He also invited the panel to advise him, and
asked the ILO to take the lead in organizing
the new network.
Following up on the recommendations
of the network, a resolution on promoting
youth employment, co-sponsored by 106
UN Member States, was unanimously adopted
at the UN General Assembly last December.
It urges governments to prepare national
reviews and action plans on youth employment
and to involve youth organizations and
young people. It also calls on the ILO,
the World Bank, the UN Secretariat,
and other relevant specialised agencies,
to assist and support governments in
their analysis and evaluation of progress.
Like Mr. Annan, the high-level panel
views youth as an asset, rather than
as a problem. This is an important political
message, particularly in view of the
relationship between civil conflict
and unrest, crime, HIV/AIDS and even
terrorism. Given the growing concern
with the problems with which young people
are confronted and especially vulnerable,
it is important to focus on unemployment
_ and not on youth _ as the problem.
The question is how to empower the prime
victim of urban unemployment to provide
some solutions to the problem.
There are four areas here where cities
have a comparative advantage in the
quest to create employment. These are
the regulatory environment, the informal
economy, investment policies and the
ability to create local-level alliances.
City governments are in a privileged
position to review and even to design
regulations governing zoning, establishment
of small and medium-sized enterprises,
public contracts and tendering procedures,
so as to ensure that economic growth
results in both more and better jobs.
At the 2002 International Labour Conference
of the ILO, the informal economy was
a subject for discussion. Twenty years
ago, when the ILO first discussed this
issue, there was a sentiment that the
informal sector was a transitory phenomenon,
which would gradually disappear as development
grew. But not only is employment in
the informal economy on the rise, but
the boundaries between the formal and
informal economies are becoming increasingly
blurred. Therefore, a strategy to upgrade
youth employment in the informal economy
needs to be carefully designed to exploit
positive linkages and to discourage
negative linkages between the two economies.
In the closely related investment area,
infrastructural investments present
an enormous opportunity to create new
sources of employment for young people
in developing countries, especially
those in an urban setting where the
needs for slum upgrading and infrastructural
improvements are enormous.
Investments can be targeted towards
urban poor neighborhoods, be they in
the decaying peri-urban areas or in
the inner city.

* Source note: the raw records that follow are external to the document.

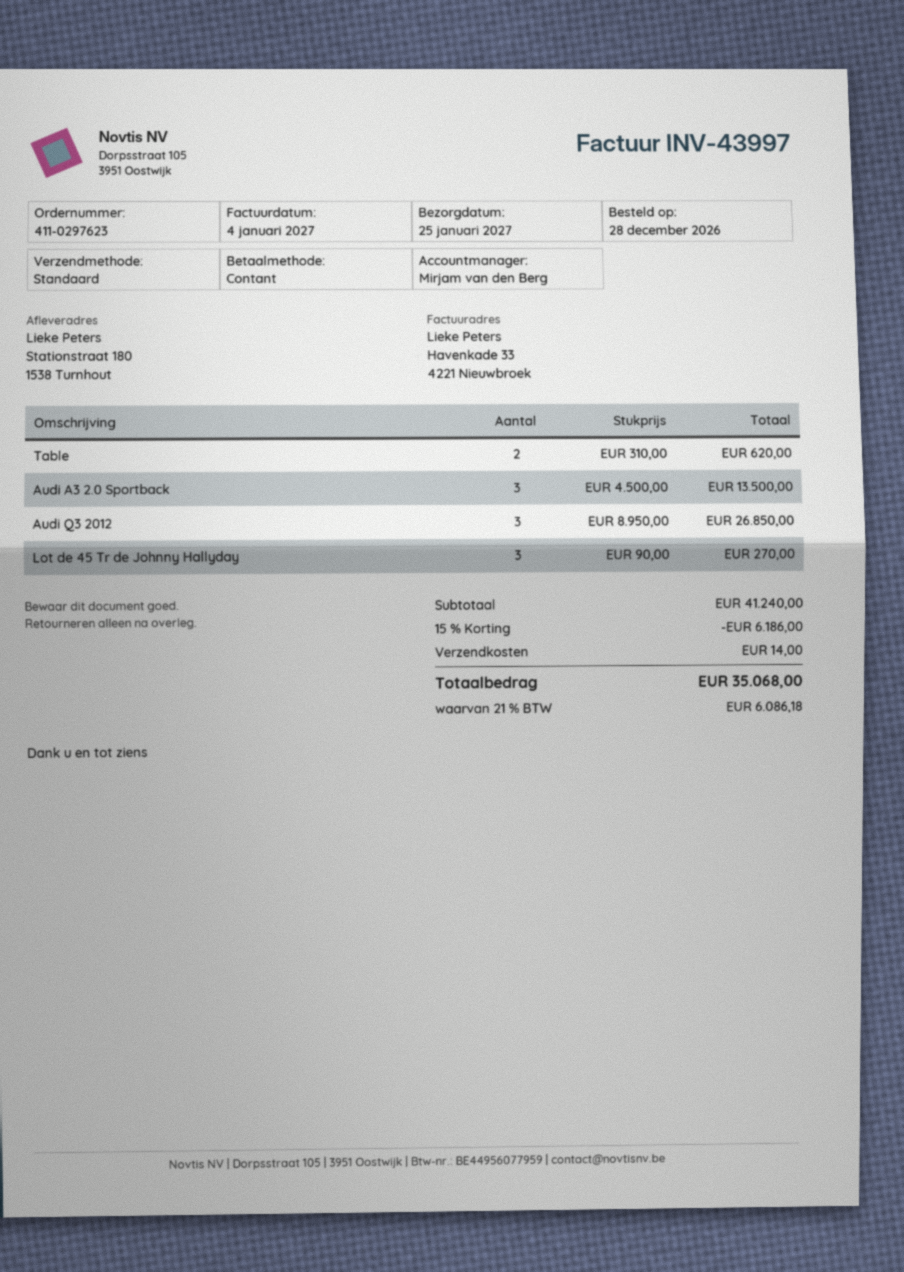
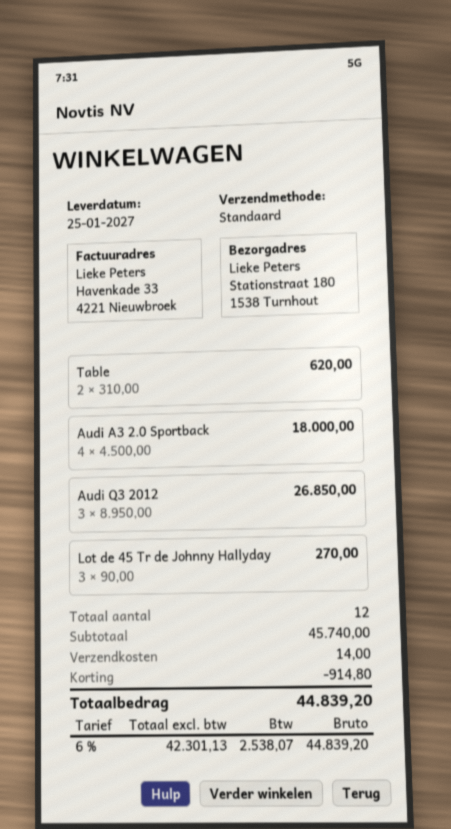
Audi A3 2.0 Sportback: 3 x 4500.00 = 13500.00 -> 4 x 4500.00 = 18000.00
subtotal: 41240.00 -> 45740.00
discount: 6186.00 -> 914.80
tax: 21% = 6086.18 -> 6% = 2538.07
total: 35068.00 -> 44839.20

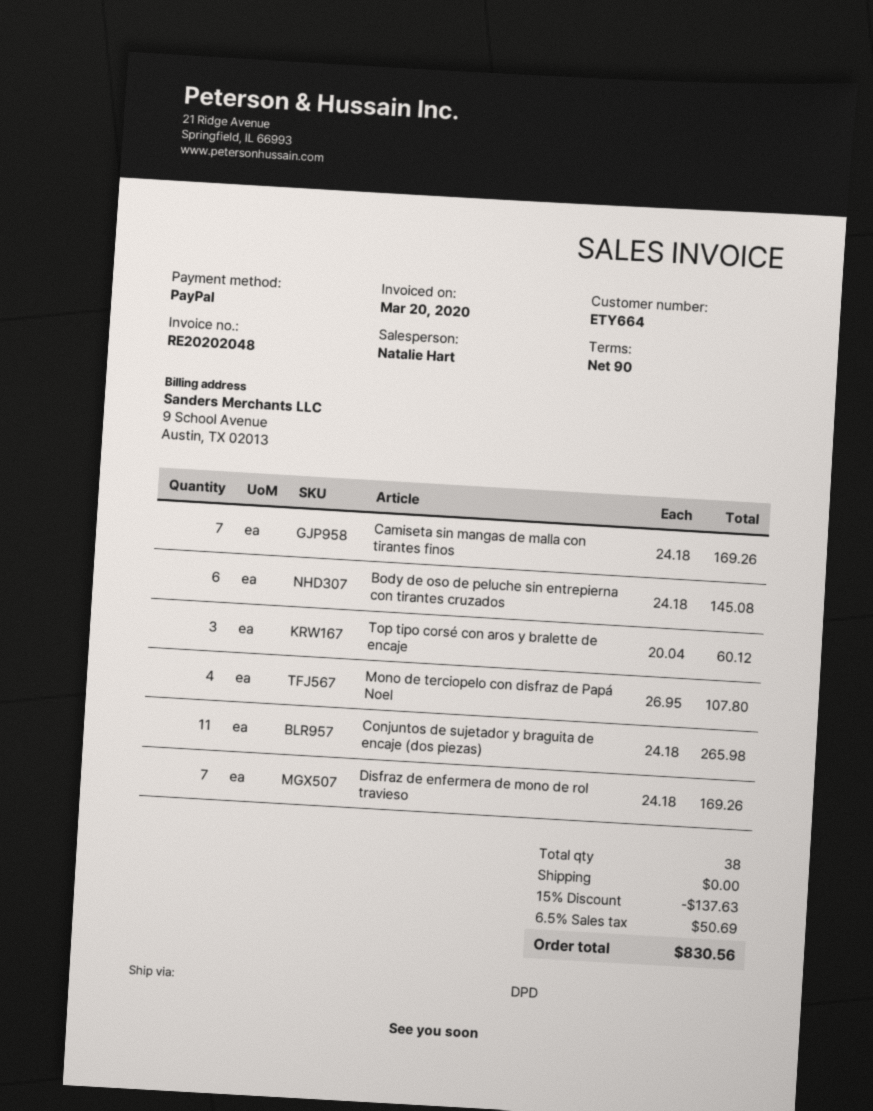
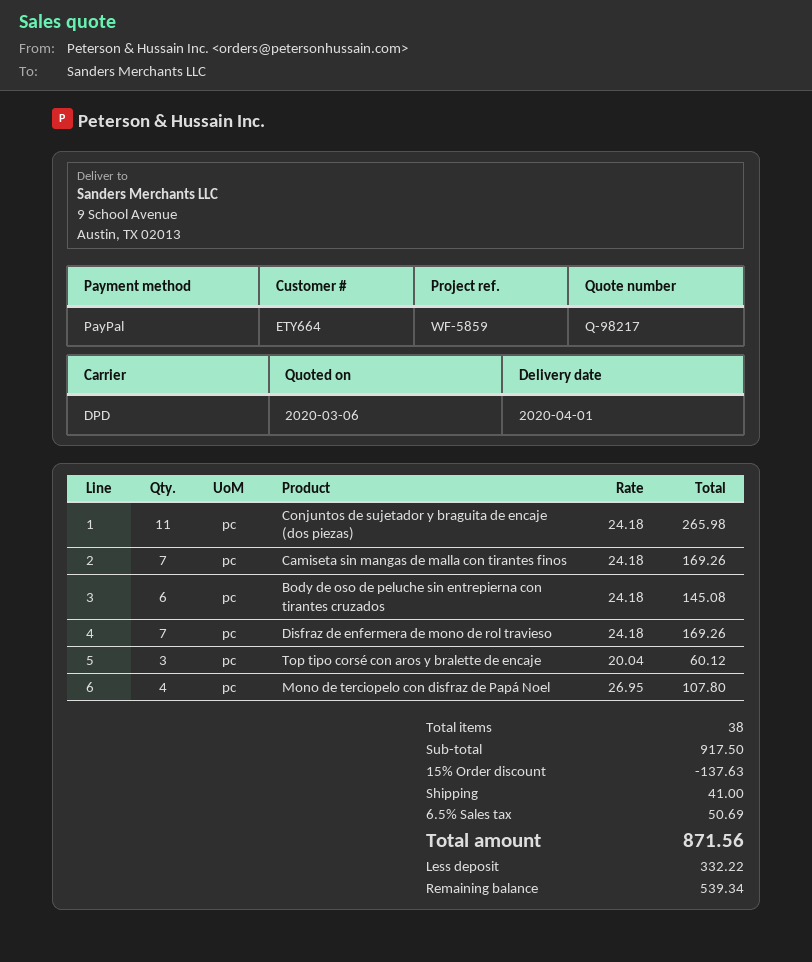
shipping: 0.00 -> 41.00
total: 830.56 -> 871.56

Therefore, employment-intensive
investment policies can be harnessed
to improve both productivity and living
and working conditions in the urban
informal sector.
City governments have a unique perspective
on the ability of local-level partnerships
to foster alliances for job creation.
One form of alliance can be that which
is embodied in the ILO's own tripartite
structure, between employers, workers
and governments who all have a common
interest in job creation.
Steven Miller is the Secretary of the UN Secretary
General's Youth Employment Network.
If I had one wish for
the new millennium, it would be
that we treat this challenge as
an opportunity for all, not a
lottery in which most of us will
lose.
- UN Secretary-General Kofi
Annan, in his report to the Millennium
Summit in New York in 2000.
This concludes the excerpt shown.